Six of Italy's biggest lenders have more non-performing loans than equity and reserves, while the worst of them is swamped three times over.
By Paul Whitfield ,

For anyone wondering why Italian banks have emerged as the weak point in Europe's financial system, and why distressed debt specialists like Cerberus Capital and Apollo Global (APO) - Get Report are spending so much time in Milan and Rome, then Goldman Sachs has a simple and powerful take on it.

Goldman analysts on Friday published a comparison of Europe's banks using the Texas ratio, which compares a bank's non-performing loans to its equity and loan reserves. The ratio, developed in the 1980s and initially applied to banks in Texas, provides a rule-of-thumb means to work out if a bank is distressed.

Typically a Texas ratio over 100% is considered a significant warning sign, though Goldman views any lender over 75% as "exposed."

It is no surprise to find Italy's banks, burdened with about €360 billion ($400 billion) of non-performing loans, equal to a fifth of national GDP in Europe's fourth-biggest economy, weighing heavily at the wrong end of the table.

Yet the weight of their non-performing loans compared with capital and reserves is still breathtaking - and all the more so after shares in many lenders have fallen by more than 80% in the past year.

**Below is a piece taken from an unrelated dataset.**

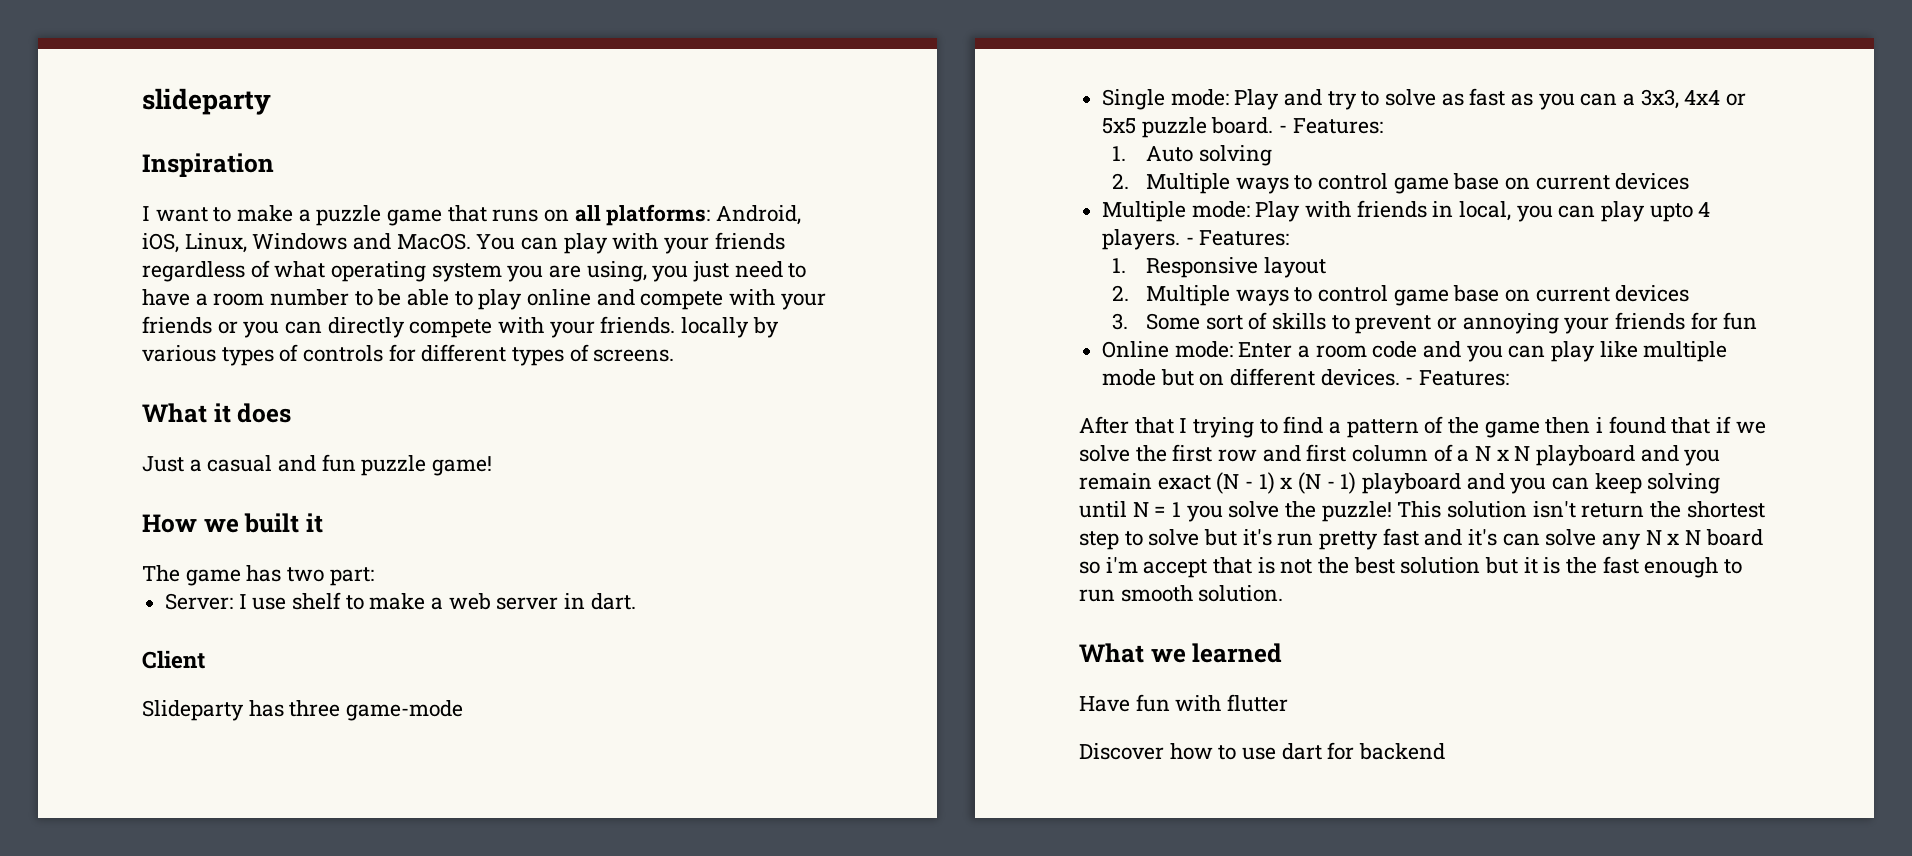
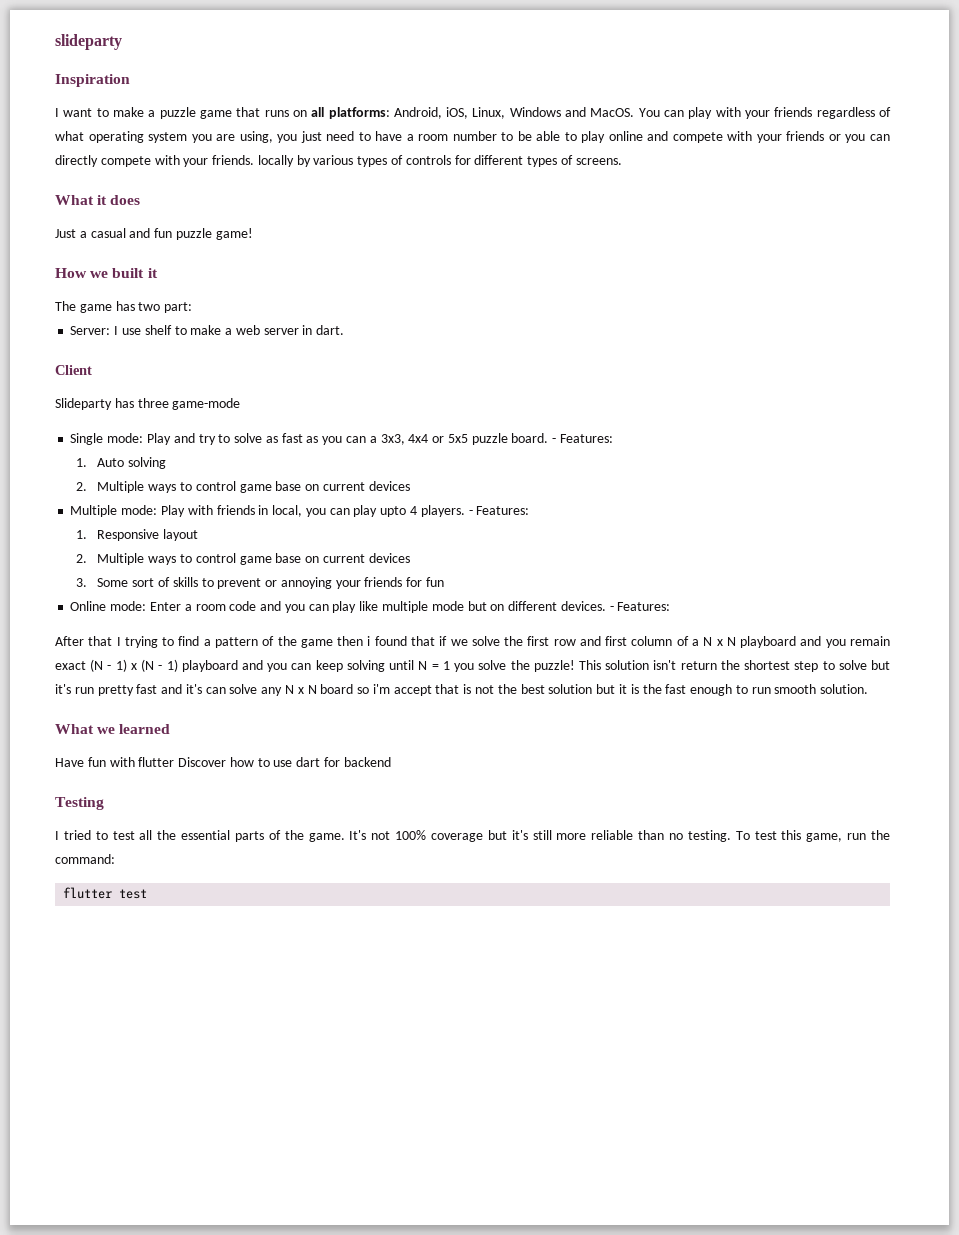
(1289, 703) // -> (175, 762) none
(1446, 751) none -> [55,797,104,810] [55,830,891,842] [55,854,115,864] [63,887,148,899] // Testing // I tried to test all the essential parts of the game. It's not 100% coverage but it's still more reliable than no testing. To test this game, run the command: // flutter test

Banca Monte dei Paschi di Siena (BMDPY) , the worst of a bad bunch, had a Texas ratio of about 331%, according to Goldman's list. Shares in MPS, as the bank is known, have fallen 82% in the past year.

Banco Popolare SC is the next on the list with a ratio of 253%, though that will fall to a still alarming 177% once it concludes its all-share merger with Banca Popolare di Milano, which has a ratio of 108%. Banca Popolare dell'Emilia Romagna, at 157%, UBI Banca 138%, and UniCredit (UNCFF) 108% round out the Italian banks with a Texas ratio excess of 100%.

Italian banks are not the only ones nursing uncomfortable levels of bad debt.

Portugals' Banco Comercial Portugues, with a ratio of 249%, Bank of Ireland, 155%, and Spain's Banco Popular Espanol, 136%, are all in uncomfortable territory - testament to the fragility of the wider European banking sector and its susceptibility to Italy's woes.

To put those ratios in context, Sweden's Swedbank has a Texas ratio of about 7%, the lowest of all the banks in the Goldman survey, while the median Texas Ratio of 37 banks in the survey was 40%. 

A poor Texas ratio doesn't mean a bank is poised to collapse. Banco Popolare on Friday made that point when it announced that in-house stress tests, using the same criteria as the European Banking Authority, had proven is "resilience" to a potential crisis. Shares in the bank reacted by climbing 16.7% to €2.136, though they remain down 84% over the past year.

Yet Texas ratios higher than 100% weigh on banks' ability to continue lending, with knock-on effects on economic growth and confidence in the banking system. Little wonder then that European politicians and financiers are desperate for Italy to find a solution to strengthen its banks, even if they disagree on the methods.

Bank of Italy Govenor Ignazio Visco on Friday said the state may have to intervene to prop up the banks. "Given the risk that...limited problems could undermine the trust in the banking system, a public intervention cannot be excluded," he told the Italian Banking Association's annual meeting in Rome. The comments echo those of Italy's Prime Minister Matteo Renzi, who has said he is exploring ways the state could shore up Banca Monte dei Paschi.

Germany is, for the time being, insisting that Italy's banks should clean up their own balance sheets. It has noted that EU rules dictate as much, and has warned of a weakening of the eurozone if nations start to pick and choose which rules to apply.

"We wrote the rules for the credit system, we cannot change them every two years," Germany Chancellor Angela Merkel said at the end of June.

In the meantime the only organizations benefiting from the mess of Italy's banking system seem to be the distressed debt specialists.

Algebris Investments and Cerberus will buy €450 million of non-performing loans from Banca Popolare dell'Emilia Romagna, the mid-tier bank's CEO told Reuters on Friday. In late March, Apollo offered to buy a controlling stake in Italian lender Banca Carige for €500 million, though the offer appears to have been rejected.

Unless Europe can agree a way to ease pressure on Italy's lenders, and the banks themselves make cleaning up their bad loans a priority, then the vulture funds will have plenty more to pick over in the months ahead.